▸ **EXERCISE PROMPT**:
Use the entries below and reproduce exactly the lines from the one containing "(1179, 64) none" down to the one containing "(272, 887) none", both of them included.

--- SUPPLIED ENTRIES Enclosed Below ---

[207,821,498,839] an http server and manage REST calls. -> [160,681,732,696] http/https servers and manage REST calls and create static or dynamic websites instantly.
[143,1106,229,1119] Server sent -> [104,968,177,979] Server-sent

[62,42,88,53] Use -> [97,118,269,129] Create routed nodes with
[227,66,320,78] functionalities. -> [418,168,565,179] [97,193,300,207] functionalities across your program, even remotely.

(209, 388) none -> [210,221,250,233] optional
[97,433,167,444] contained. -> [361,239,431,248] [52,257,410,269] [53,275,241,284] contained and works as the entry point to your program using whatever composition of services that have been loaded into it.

--- End of Enclosed SUPPLIED ENTRIES ---
--- SUPPLIED ENTRIES Enclosed Below ---

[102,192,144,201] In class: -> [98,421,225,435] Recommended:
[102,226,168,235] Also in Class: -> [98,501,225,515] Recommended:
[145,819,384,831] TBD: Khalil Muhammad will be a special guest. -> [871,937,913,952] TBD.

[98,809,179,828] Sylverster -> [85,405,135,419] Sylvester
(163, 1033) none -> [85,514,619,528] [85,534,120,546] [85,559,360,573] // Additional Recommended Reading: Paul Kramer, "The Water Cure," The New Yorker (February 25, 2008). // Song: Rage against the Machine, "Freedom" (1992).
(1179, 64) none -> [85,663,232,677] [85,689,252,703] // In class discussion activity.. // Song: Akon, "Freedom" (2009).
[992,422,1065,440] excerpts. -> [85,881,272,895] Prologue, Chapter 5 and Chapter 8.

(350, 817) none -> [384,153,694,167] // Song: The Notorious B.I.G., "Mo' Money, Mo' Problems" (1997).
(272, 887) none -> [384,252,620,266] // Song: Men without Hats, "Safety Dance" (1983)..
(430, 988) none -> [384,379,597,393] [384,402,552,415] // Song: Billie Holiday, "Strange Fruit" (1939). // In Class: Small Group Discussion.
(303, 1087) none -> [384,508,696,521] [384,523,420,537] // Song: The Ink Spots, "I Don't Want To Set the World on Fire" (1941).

--- End of Enclosed SUPPLIED ENTRIES ---

▸ **RESULT**:
(1179, 64) none -> [85,663,232,677] [85,689,252,703] // In class discussion activity.. // Song: Akon, "Freedom" (2009).
[992,422,1065,440] excerpts. -> [85,881,272,895] Prologue, Chapter 5 and Chapter 8.

(350, 817) none -> [384,153,694,167] // Song: The Notorious B.I.G., "Mo' Money, Mo' Problems" (1997).
(272, 887) none -> [384,252,620,266] // Song: Men without Hats, "Safety Dance" (1983)..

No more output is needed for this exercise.